Since I’ve “unlocked” the “secrets” to making perfect macarons, I’ve been trying out different flavors and I can’t help but to fall in love with this oh-so-pretty Rose Water Macaron.
If you have read my previous post on 11 Essential Rules to Making Perfect Macarons, you’ll know some of the secret steps are aging of the egg whites and the addition of tapioca starch.
For today’s Rose Water Macaron, I actually omitted the tapioca starch in the meringue and you know what, they still turned out well! So if you are confident in macaron making, you could totally do without it but I would still highly recommend it for novice macaron bakers.
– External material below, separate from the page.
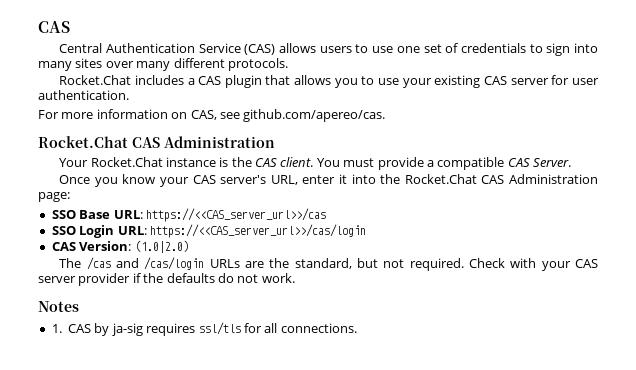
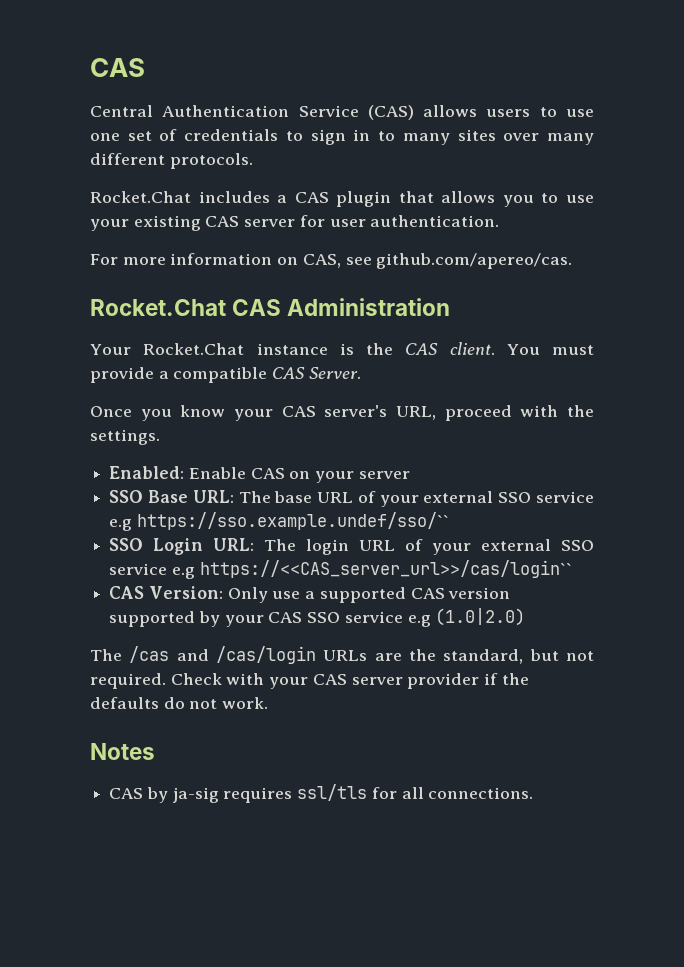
[574,43,598,53] into -> [353,129,396,141] in to
[302,174,599,184] [38,192,70,202] [51,208,326,222] [51,224,366,238] [51,241,132,251] enter it into the Rocket.Chat CAS Administration page: // SSO Base URL: https://<<CAS_server_url>>/cas // SSO Login URL: https://<<CAS_server_url>>/cas/login // CAS Version: -> [444,405,594,421] [90,429,160,445] [109,466,410,483] [109,490,594,507] [109,512,449,531] [109,538,594,555] [109,560,572,579] [109,586,511,603] [109,611,431,627] proceed with the settings. // Enabled: Enable CAS on your server // SSO Base URL: The base URL of your external SSO service e.g https://sso.example.undef/sso/`` // SSO Login URL: The login URL of your external SSO service e.g https://<<CAS_server_url>>/cas/login`` // CAS Version: Only use a supported CAS version supported by your CAS SSO service e.g
[51,324,62,333] 1. -> (155, 751) none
2 egg whites – aged at room temperature for 3 days (measure 57 g after aging – I’m using 55 g eggs)
70 g ground almond powder
113 g icing / confectioners’ sugar
21 g caster sugar
7 g tapioca starch
1/8 tsp cream of tartar
1 tsp rose water essence
Rose water buttercream filling:
90 g unsalted butter – room temperature
3/4 cup (100 g) icing / confectioners’ sugar
20 g white chocolate – melted
1 ½ tsp rose water essence
Makes about 25 macarons
Buttercream recipe source: Byron Talbott
In a food processor, add in icing sugar, ground almond powder and pulse for 30 secs into fine powder.
Put the mixture through a sieve and remove any big lumps. Transfer to a mixing bowl and set aside.
In another small bowl, add the tapioca starch and sugar together and mix well.
In a mixing bowl, add in egg whites, cream of tartar. Using an electric hand mixer or stand mixer, whisk until foamy.
With the mixer on low speed, add in the sugar slowly and whisk until soft peaks.
Drizzle in rose water essence and turn up the mixer to medium speed. Continue to whisk the meringue until stiff peaks.
Add in pink color gel by using a stick or skewer.
Turn on the mixer and mix until the color is well combined.
In 3 batches, fold the meringue with a spatula into the icing sugar and almond powder.
It should resemble a lava-like texture. When you raise the spatula, the batter should flow down slowly and perfectly okay if it breaks in between.
Fill the meringue into a piping bag fitted with a round tip nozzle.
Pipe the meringue onto a silpat or baking tray lined with non-stick baking sheet. I placed a template in between the tray and baking sheet to guide me on the piping process.
Remove the template once you are done.
Rap the tray a few times on the counter to remove air bubbles. Use a skewer to break up large air bubbles.
Set it to dry at room temperature for 45 – 60 mins or in an oven preheated at 40°C for 15 mins.
While waiting, prepare the buttercream filling by creaming the butter and icing sugar together till light and fluffy.
Add in melted chocolate and rose water essence. Continue to whisk for another 1 min.
Fill the buttercream in a piping bag.
Check the meringue by gently touching the skin of the meringue. It should be dry to the touch.
When the meringue is ready, bake in a pre-heated oven at 150°C for 15 mins.
Cool them on a wire rack completely before piping the buttercream filling.
If making ahead, store the cooled macaron shells in an air-tight container.
Pipe the buttercream on the centre of the macaron shell and cover with another. Repeat with the rest.
*Macarons always taste better the next day so you could make them a day in advance and store them in air-tight containers before serving.
*If you are staying in humid environment, store them in the fridge.